Your objective:
Copy each line that contains the string "left", taking them from the material.

Record extracts:

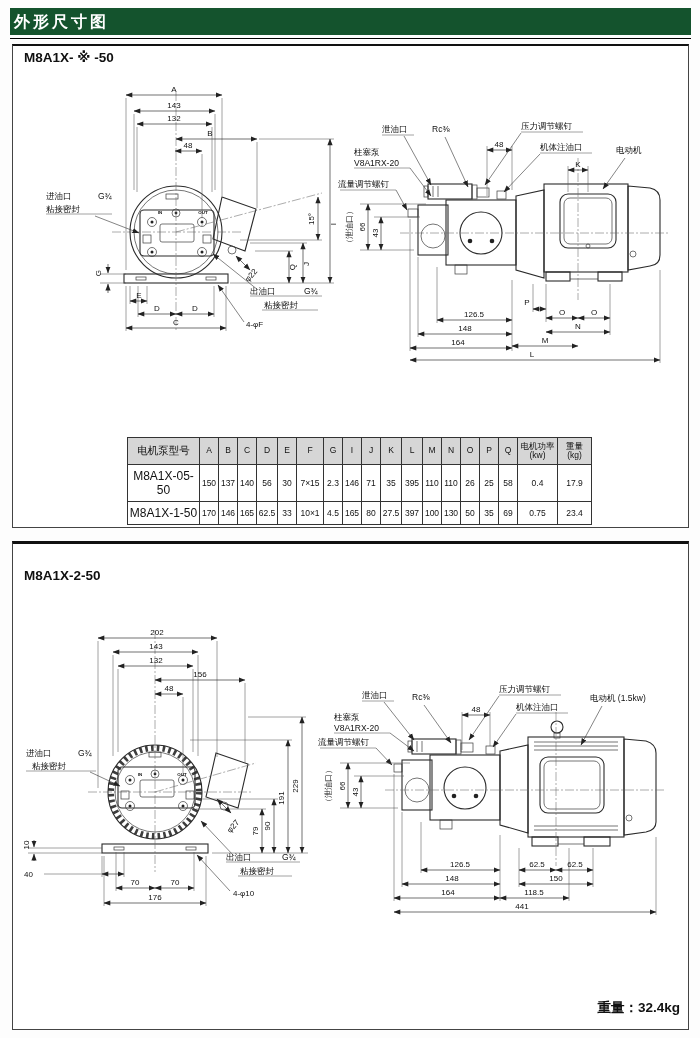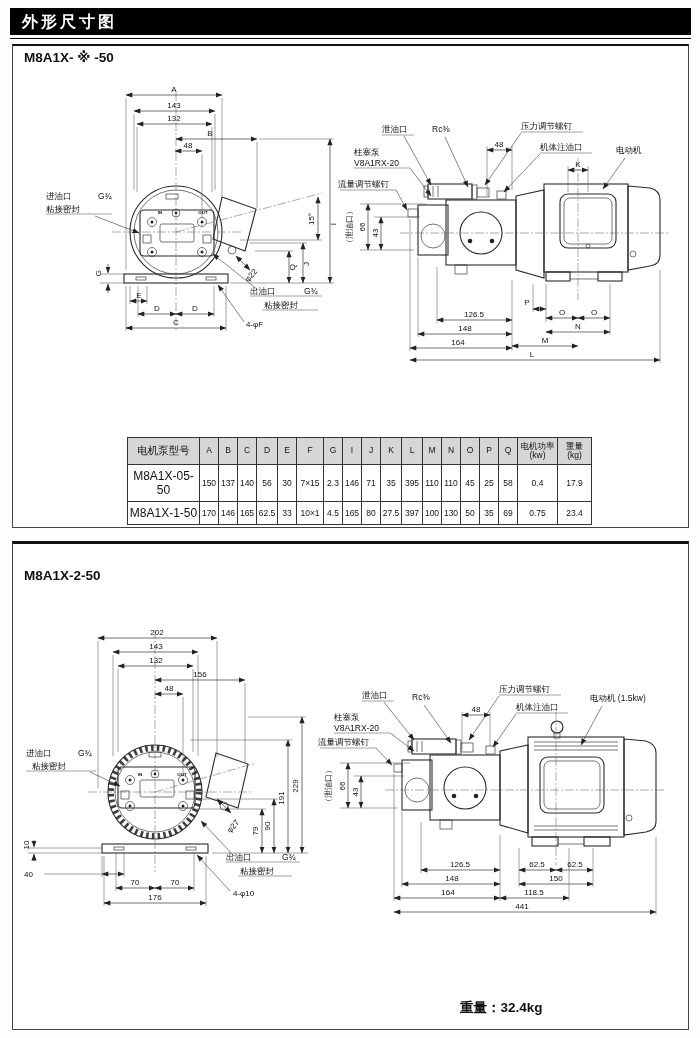--- a/index.html
+++ b/index.html
@@ -5,7 +5,7 @@
 *{margin:0;padding:0;box-sizing:border-box}
 html,body{width:700px;height:1038px;background:#fff;font-family:"Liberation Sans","DejaVu Sans",sans-serif;color:#111}
 .page{position:relative;width:700px;height:1038px;background:#fdfdfd;overflow:hidden}
-.titlebar{position:absolute;left:10px;top:8px;width:681px;height:27px;background:#000000;color:#fff;font-size:16px;font-weight:bold;letter-spacing:3px;line-height:27px;padding-left:12px}
+.titlebar{position:absolute;left:10px;top:8px;width:681px;height:27px;background:#14532d;color:#fff;font-size:16px;font-weight:bold;letter-spacing:3px;line-height:27px;padding-left:4px}
 .titlerule{position:absolute;left:10px;top:38px;width:681px;height:1px;background:#000}
 .sect{position:absolute;left:12px;width:677px;border:1px solid #444;background:#fff}
 #sect1{top:44px;height:484px;border-top:2px solid #111}

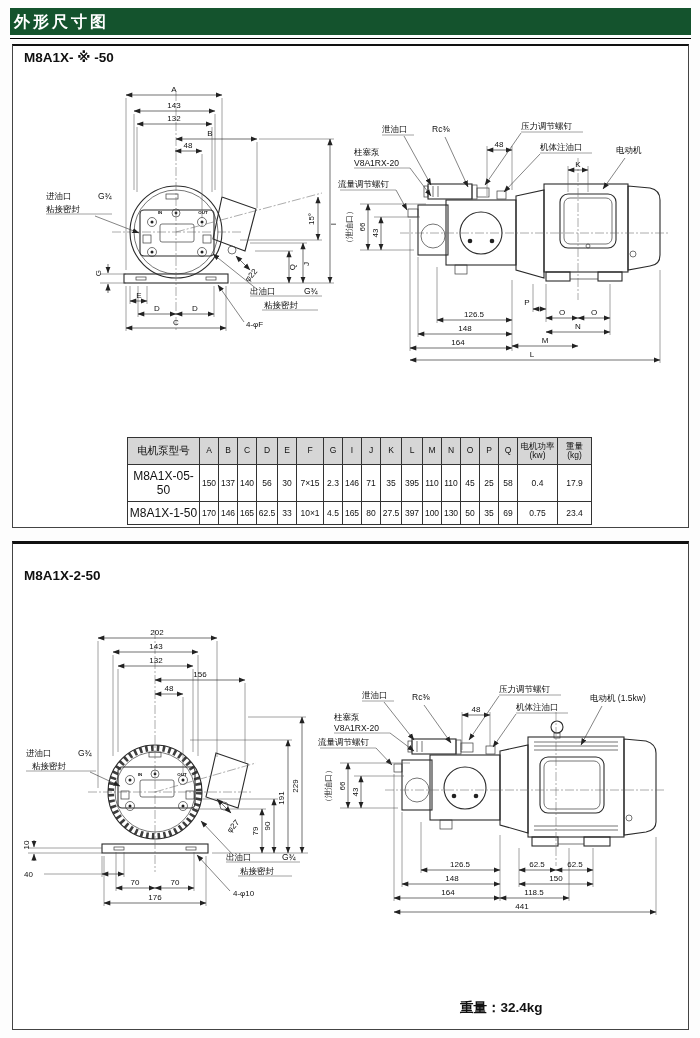--- a/index.html
+++ b/index.html
@@ -314,7 +314,7 @@
       <td>395</td>
       <td>110</td>
       <td>110</td>
-      <td>45</td>
+      <td>26</td>
       <td>25</td>
       <td>58</td>
       <td>0.4</td>

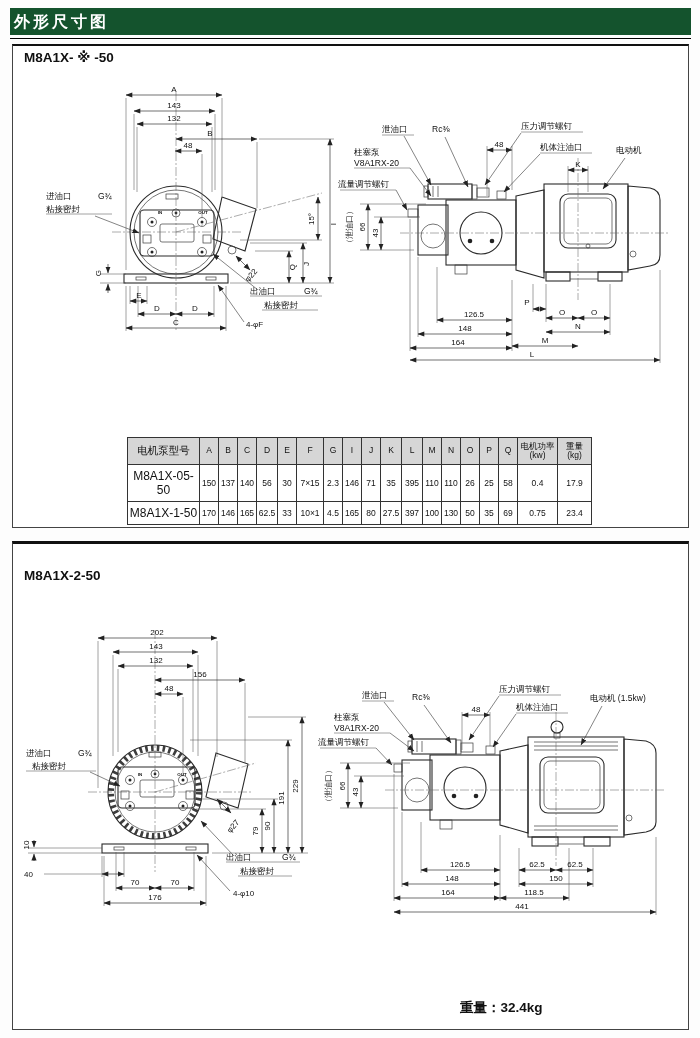--- a/index.html
+++ b/index.html
@@ -32,7 +32,7 @@
 #dimtable th{background:#d6d6d6;height:21px;line-height:1.05;font-size:8.5px}
 #dimtable th:first-child{font-size:10.5px}
 #dimtable td:first-child{font-size:12px}
-.weight{position:absolute;left:460px;top:999px;width:220px;font-size:13.5px;font-weight:bold}
+.weight{position:absolute;left:460px;top:999px;width:220px;text-align:right;font-size:13.5px;font-weight:bold}
 </style>
 </head>
 <body>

Result of this exercise:
-.titlebar{position:absolute;left:10px;top:8px;width:681px;height:27px;background:#000000;color:#fff;font-size:16px;font-weight:bold;letter-spacing:3px;line-height:27px;padding-left:12px}
+.titlebar{position:absolute;left:10px;top:8px;width:681px;height:27px;background:#14532d;color:#fff;font-size:16px;font-weight:bold;letter-spacing:3px;line-height:27px;padding-left:4px}
 .titlerule{position:absolute;left:10px;top:38px;width:681px;height:1px;background:#000}
 .sect{position:absolute;left:12px;width:677px;border:1px solid #444;background:#fff}
-.weight{position:absolute;left:460px;top:999px;width:220px;font-size:13.5px;font-weight:bold}
+.weight{position:absolute;left:460px;top:999px;width:220px;text-align:right;font-size:13.5px;font-weight:bold}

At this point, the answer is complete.